Yasha Iravantchi receives Rackham Predoctoral Fellowship

Recognizing Iravantchi’s exceptional achievements and progress, the fellowship will support his ongoing research on privacy-preserving sensing for in-home health monitoring.
Yasha Iravantchi
Yasha Iravantchi

CSE PhD student Yasha Iravantchi has been awarded a Rackham Predoctoral Fellowship in recognition of his outstanding research progress. The award will support his continued dissertation research, which centers around the development of novel privacy-preserving sensing technology for in-home health monitoring.

The Rackham Predoctoral Fellowship is an honor given to doctoral candidates with an outstanding record of achievement and who have demonstrated exceptional progress toward completing their dissertation. Awarded to a select group of PhD students annually, the fellowship recognizes individuals based on the results of their research, as well as excellence in teaching and/or service.

“Yasha is an extremely strong and motivated researcher who has a bright future ahead of him,” said Prof. Alanson Sample, Iravantchi’s advisor and nominator. “I would rate Yasha as having the highest potential to make significant scientific and technical impact through his research.”

Iravantchi’s dissertation focuses on the design of in-home passive health sensing technology that preserves privacy, a major concern in the development of effective health monitoring systems. Passive health sensing platforms deployed in the home have emerged as a potential solution to gaps in health monitoring, allowing for the continuous collection of important health data, such as heart rate, mobility, etc., without requiring active participation from the user. Such monitoring can lead to more accurate and timely health interventions and diagnoses.

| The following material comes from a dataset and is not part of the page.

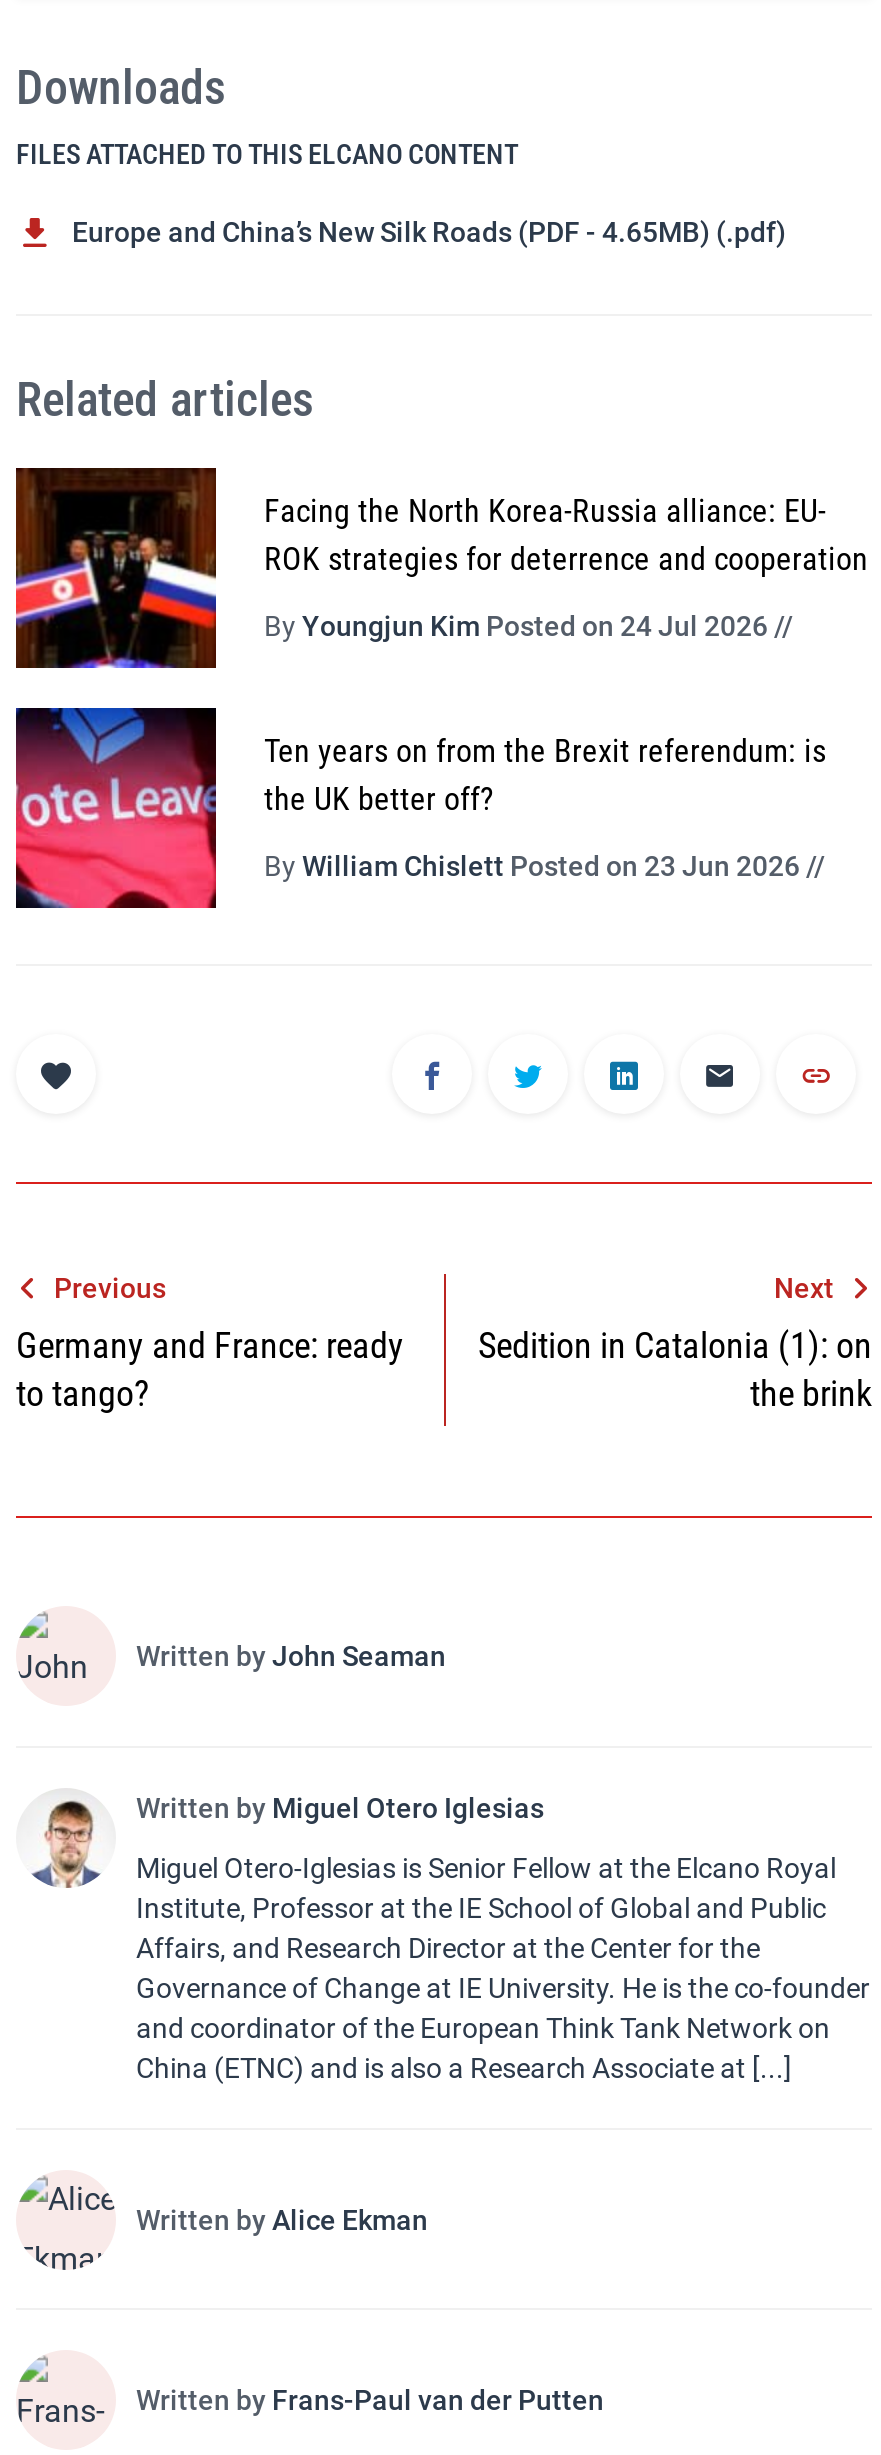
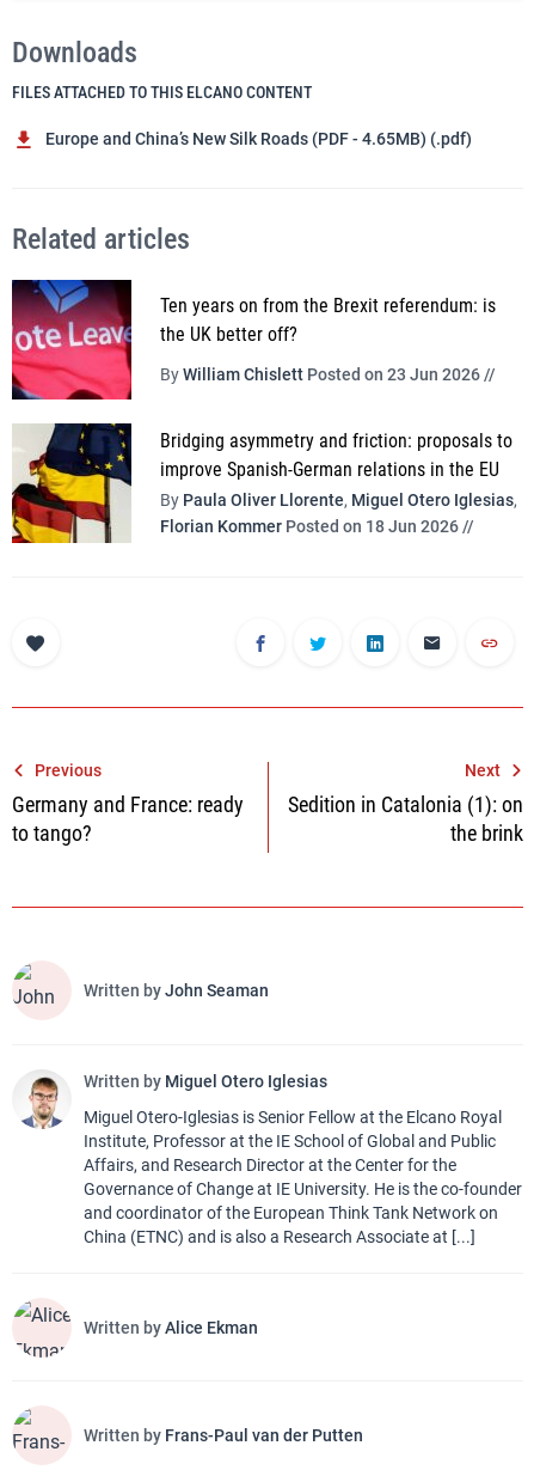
[14,466,868,670] [image] | Facing the North Korea-Russia alliance: EU- | ROK strategies for deterrence and cooperation | By Youngjun Kim Posted on 24 Jul 2026 // -> none
moved [12,704,826,912] -> [10,277,496,402]: [image] | Ten years on from the Brexit referendum: is | the UK better off? | By William Chislett Posted on 23 Jun 2026 //
none -> [11,422,517,544] [image] | Bridging asymmetry and friction: proposals to | improve Spanish-German relations in the EU | By Paula Oliver Llorente, Miguel Otero Iglesias, | Florian Kommer Posted on 18 Jun 2026 //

Passive sensing techniques (with data collected via camera or microphone) show significant advantages over wearable devices, as they are not hampered by inconsistent device use or maintenance. However, a key concern surrounding the implementation of such sensing technology is patient privacy.

To address these concerns, Iravantchi is working to develop privacy-preserving sensor technology that monitors important health information without sacrificing user privacy. One example is his design of an ultrasonic microphone system that collects inaudible sounds without capturing speech. Using these ultrasonic microphones in users’ homes, he showed that these sensors could accurately monitor various health metrics, including kidney function.

Iravantchi’s research in this and other areas has already seen tremendous success, including publication in some of the field’s leading conferences, such as CHI, MobiCom, and UIST. His work has resulted in a CHI Best Paper Award as well as two honorable mentions.

Going forward, Iravantchi plans to continue fine-tuning his use of ultrasonic recording and other privacy-preserving sensing methods to enhance their capabilities for in-home health monitoring. He is also working to build robust AI models and new approaches to train them on privacy-preserved sensor data to support these sensing platforms.